• [Information]
++++++

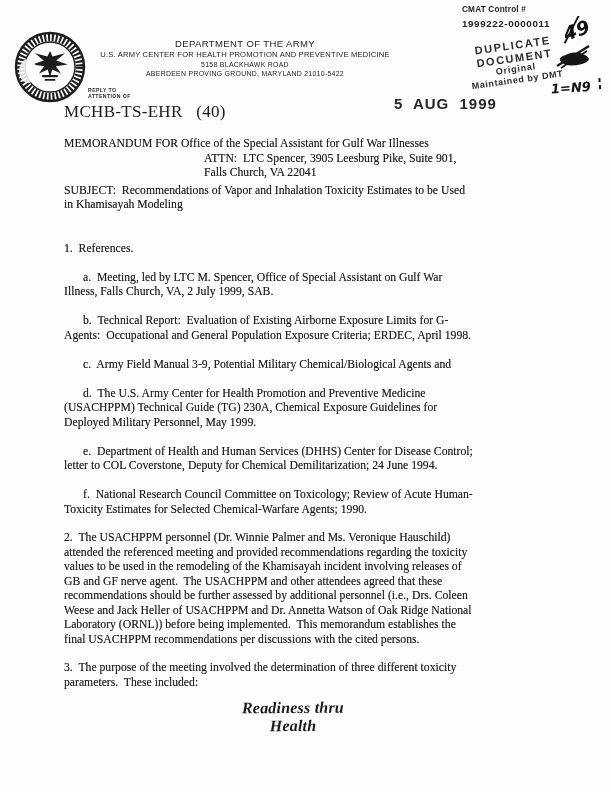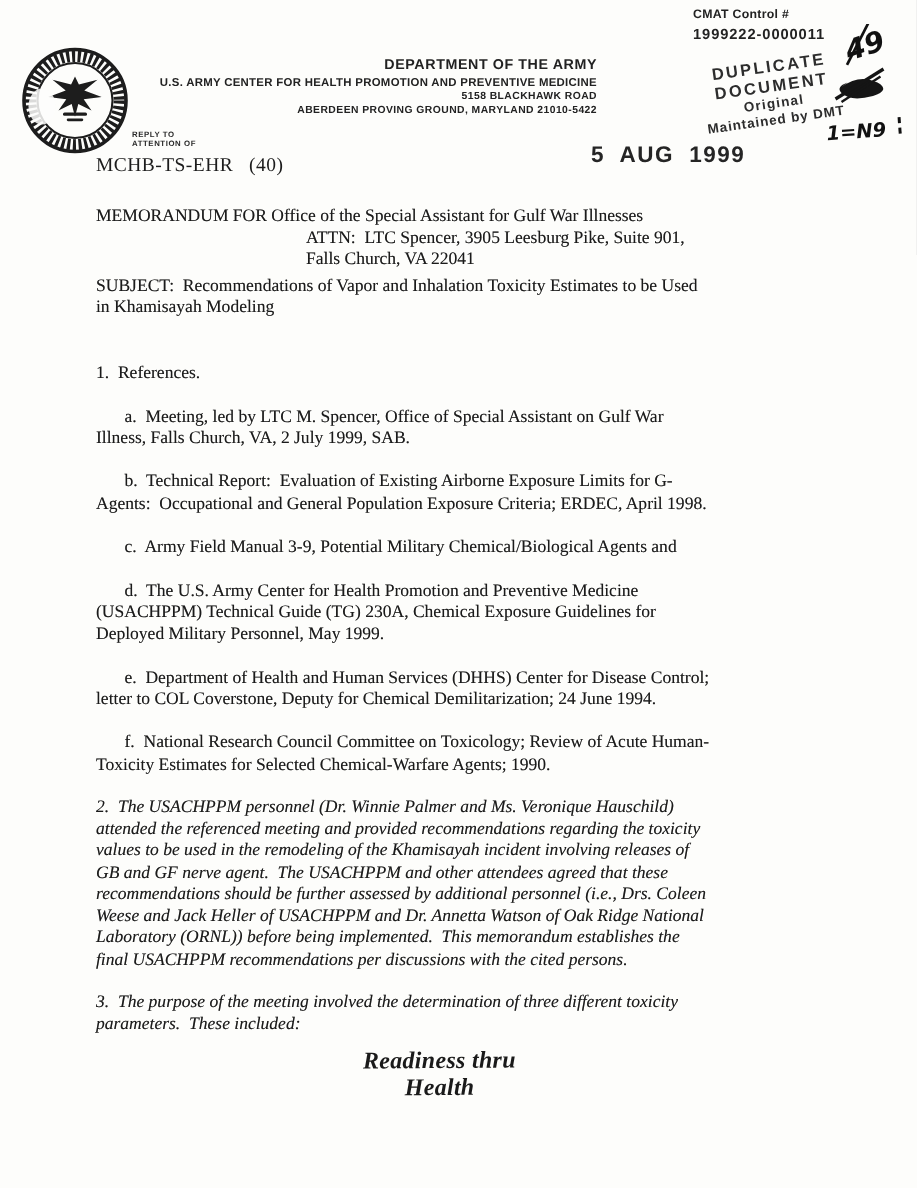--- a/index.html
+++ b/index.html
@@ -19,9 +19,9 @@
 
   .lh-center {
     position: absolute; left: 92px; top: 38px; width: 306px;
-    text-align: right;
+    text-align: center;
     font-family: "Liberation Sans", sans-serif;
-    font-weight: bold; color: #222;
+    font-weight: normal; color: #222;
   }
   .lh-line1 { font-size: 9.5px; letter-spacing: 0.4px; line-height: 12px; }
   .lh-line2 { font-size: 7.6px; letter-spacing: 0.2px; line-height: 10px; }

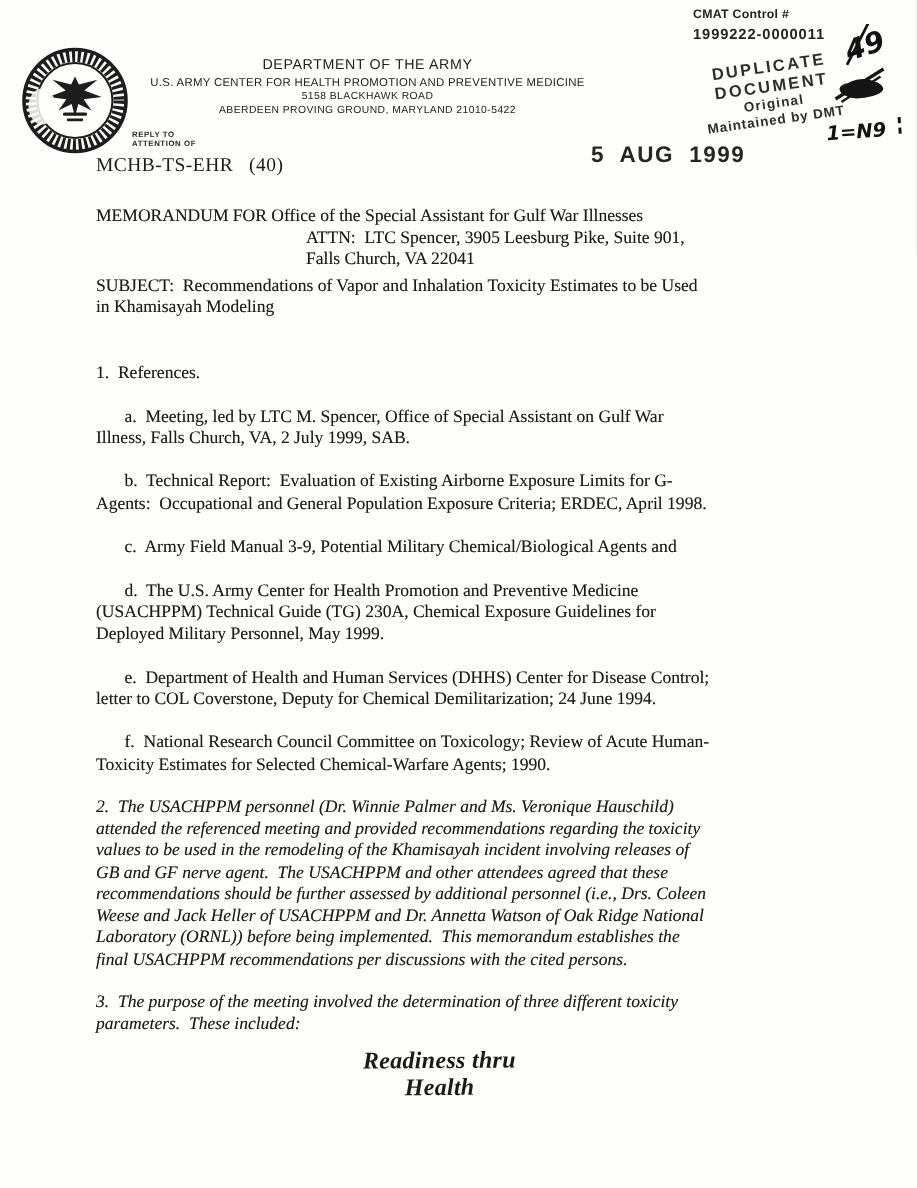--- a/index.html
+++ b/index.html
@@ -36,7 +36,7 @@
   }
   .office-symbol {
     position: absolute; left: 64px; top: 102px;
-    font-size: 13px; letter-spacing: 0.3px; white-space: pre;
+    font-size: 17px; letter-spacing: 0.3px; white-space: pre;
   }
 
   

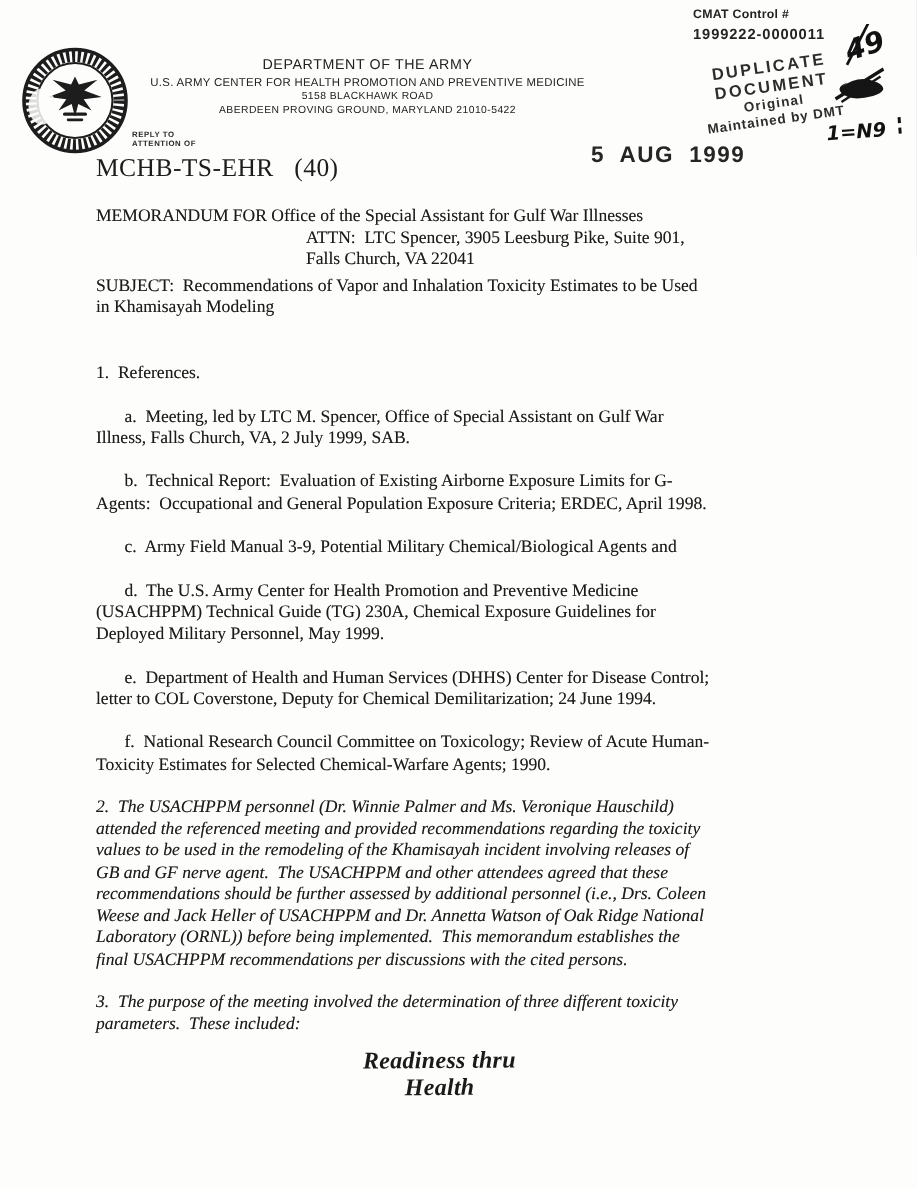--- a/index.html
+++ b/index.html
@@ -80,7 +80,7 @@
   .refs-head { margin-top: 29px; }
   .ref { margin-top: 14.5px; }
   .ref > div:first-child { text-indent: 19px; }
-  .para { margin-top: 14px; font-style: italic; }
+  .para { margin-top: 14px; }
 
   .motto {
     position: absolute; left: 228px; top: 699px; width: 130px;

++++++

• [Task to carry out]
With every picture omitted, write out the material exactly from its first line through the line containing "7.6px; letter-spacing: 0.2px;".

• [Answer area]
--- a/index.html
+++ b/index.html
@@ -19,9 +19,9 @@
 
   .lh-center {
     position: absolute; left: 92px; top: 38px; width: 306px;
-    text-align: right;
+    text-align: center;
     font-family: "Liberation Sans", sans-serif;
-    font-weight: bold; color: #222;
+    font-weight: normal; color: #222;
   }
   .lh-line1 { font-size: 9.5px; letter-spacing: 0.4px; line-height: 12px; }
   .lh-line2 { font-size: 7.6px; letter-spacing: 0.2px; line-height: 10px; }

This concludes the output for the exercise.